Statehood Day 2013

Written by Todd Kleismit

Ohio’s history advocates gather each year on or near the state’s birthday to help remind our state’s elected officials of the importance of Ohio history and to recognize how history and its preservation shape our everyday lives and the communities in which we live. This year’s Statehood Day event at the Ohio Statehouse Wednesday, February 27 will be extra special – it is the first time the Ohio Historical Society will be able to dispense grant awards from the Ohio History Fund. Ohio Speaker of the House William Batchelder will give a keynote address at 11:30 am. All of the details about registering for the event are available online.

Why Statehood Day? A short summary of what led to Ohio statehood follows…

Following the end of the American Revolution, the newly formed government had to decide what to do with the Northwest Territory; a large body of unsettled land that encompassed what are now Ohio, Indiana, Illinois, Michigan, Wisconsin and part of Minnesota. The Northwest Ordinance of 1787, one of the most important documents in American history, established not only how the territory was to be governed, but also the procedures under which sections of the territory could obtain full statehood. Those included: the territory being ruled by a governor, a secretary and three judges appointed by Congress to perform the executive, legislative and judicial functions of government; the formation of a house of representatives; and the approval of a state constitution. Once completed, the territory could apply to the federal government for statehood.

With criteria in place, and amid a flurry of westward expansion as statehood-seeking settlers poured into Ohio, the process accelerated – but not without controversy. Ohio’s boundaries are well known today, but in the early 1800s, they were a hotly debated issue, fueled by politics and personalities. Territorial governor Arthur St. Clair led one faction that sought to divide the state and delay statehood indefinitely, making Cincinnati and Marietta the permanent centers of government for the Ohio territory. Statehood supporter Thomas Worthington led another group, the Democratic Republicans, who sought greater congressional power and representation, thus requiring the creation of a state. Called “the father of Ohio statehood,” Worthington urged Congress to keep the divisions set forth in the Northwest Ordinance and reject St. Clair’s plan.
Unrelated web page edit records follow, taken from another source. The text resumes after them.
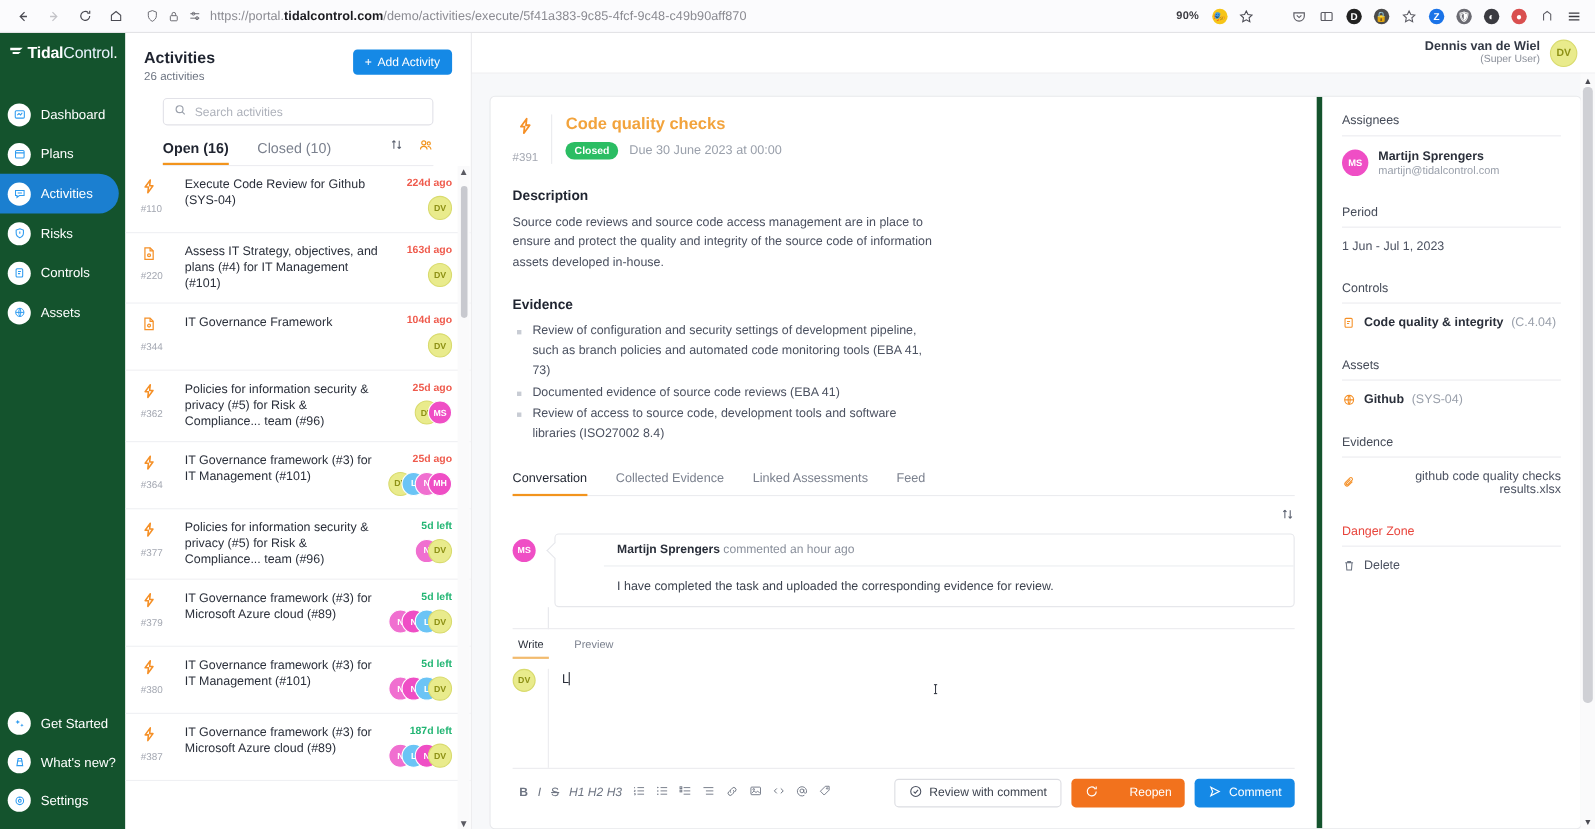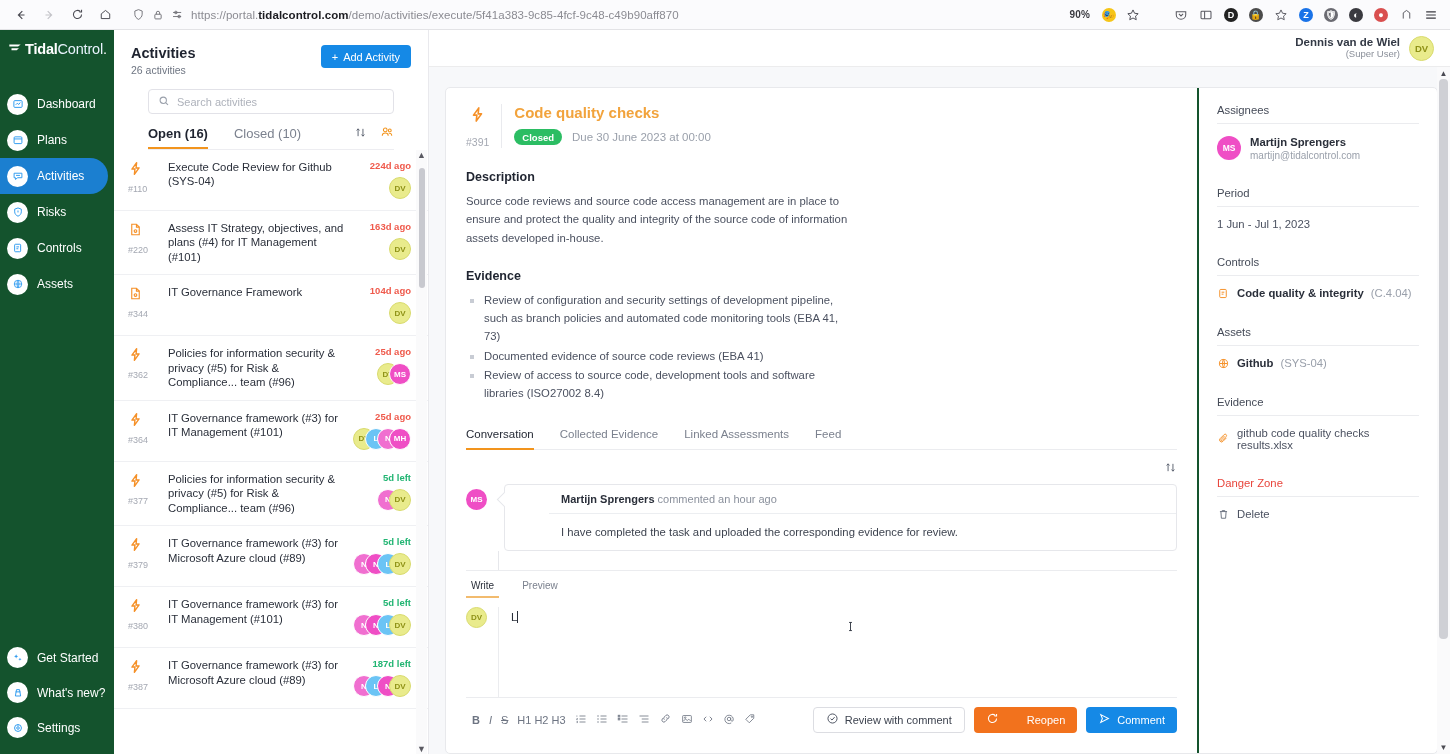"Assignees" .meta { border-left: 2px solid #14532d -> 5px solid #14532d }
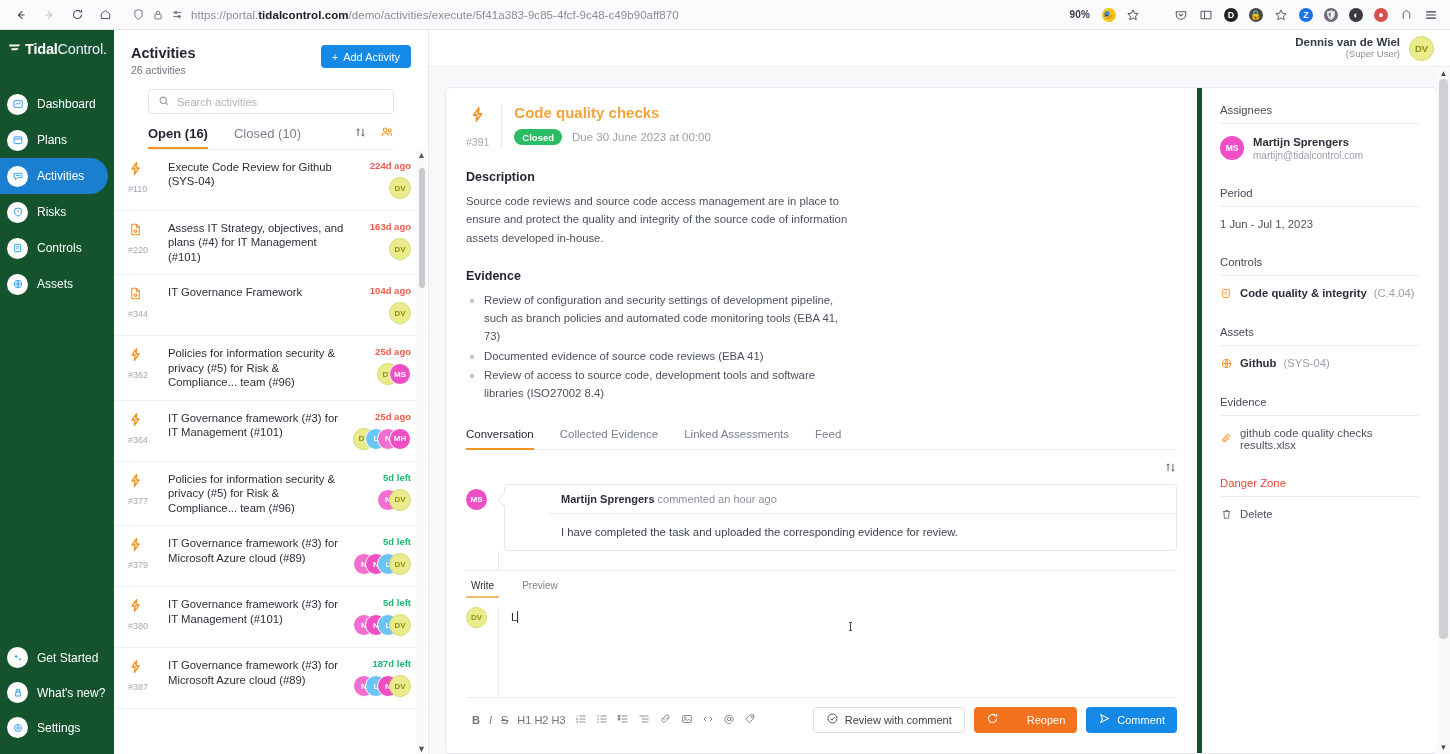"Code quality & integrity" .m-row { text-align: none -> right }
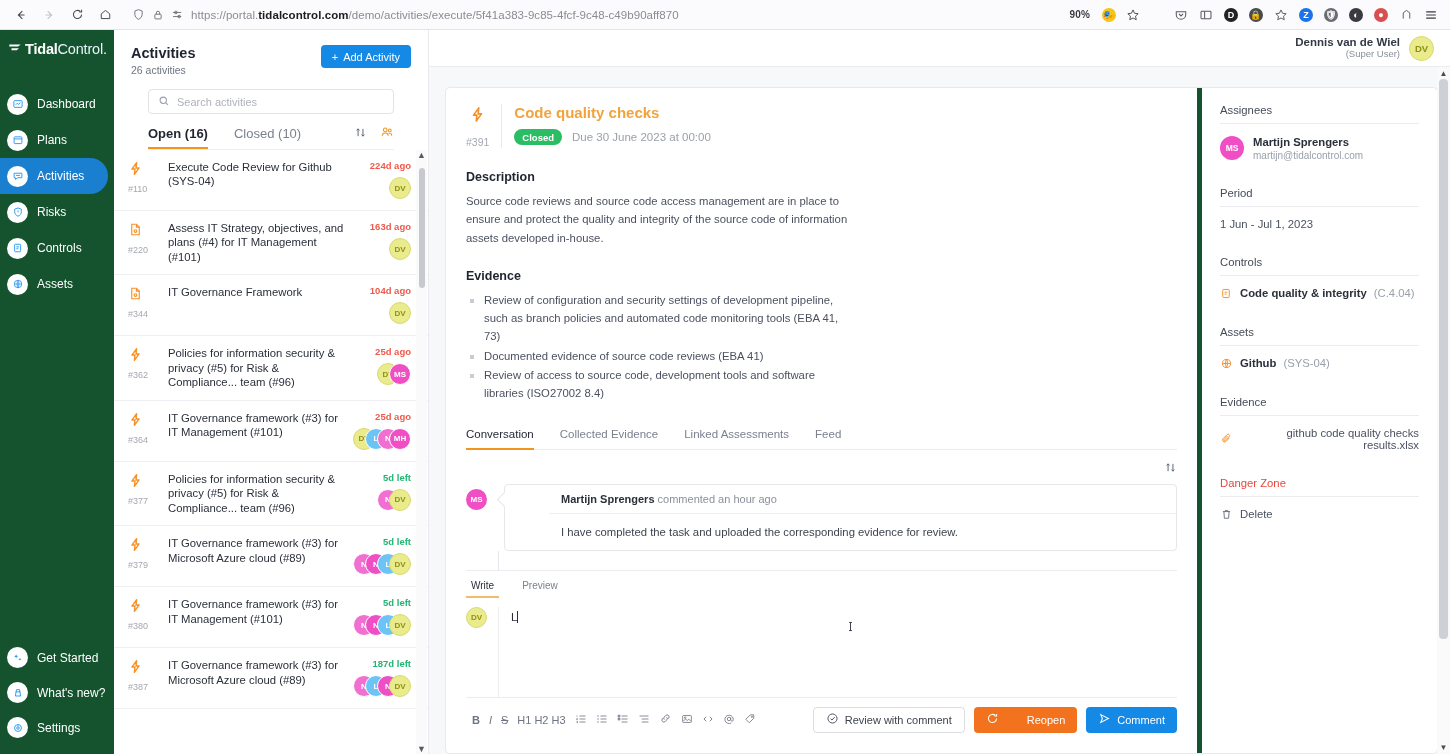"H1" .md-tools .grp { font-style: none -> italic }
In 1800, Congress agreed with Worthington’s group. That same year, Ohio’s population reached about 45,000. The total was less than the 60,000 required by the Northwest Ordinance before a territory could apply for statehood but Worthington and other Ohio leaders, certain that the continual migration of settlers into the state would soon bring population numbers to 60,000, moved quickly to secure a state constitution. In April 1802, President Thomas Jefferson signed into law the Enabling Act, which “enabled” the territory to become a state. It established the state boundaries and gave its people the right to establish a constitution. Ohio’s first constitutional convention convened in the Ross County Courthouse in Chillicothe in November 1802. Thirty-five men required 29 days to write Ohio’s constitution. It was approved by delegates by a vote of 32-1. The lone dissenter was Ephraim Cutler, a rabid Federalist from Marietta who despised Thomas Worthington’s Republican rabble. The constitution set the first state election for January 1803. Worthington was chosen to hand-deliver the constitution to Congress. After a three-week journey, he arrived Dec. 22, 1802 in Washington, D.C., where he met with Jefferson before delivering the document to Congress.

Ohio’s constitution was approved by Congress, and then signed by President Jefferson on Feb. 19, 1803. By this time, the January elections had been held, with the mild-mannered doctor and legislator Edward Tiffin – Worthington’s brother-in-law – elected governor. Official “state” business was conducted for the first time on March 1, 1803, when Tiffin and members of the first Ohio General Assembly convened in Chillicothe.

Help us blow out some candles at this year’s Statehood Day event February 27, 2013. Hope to see you then!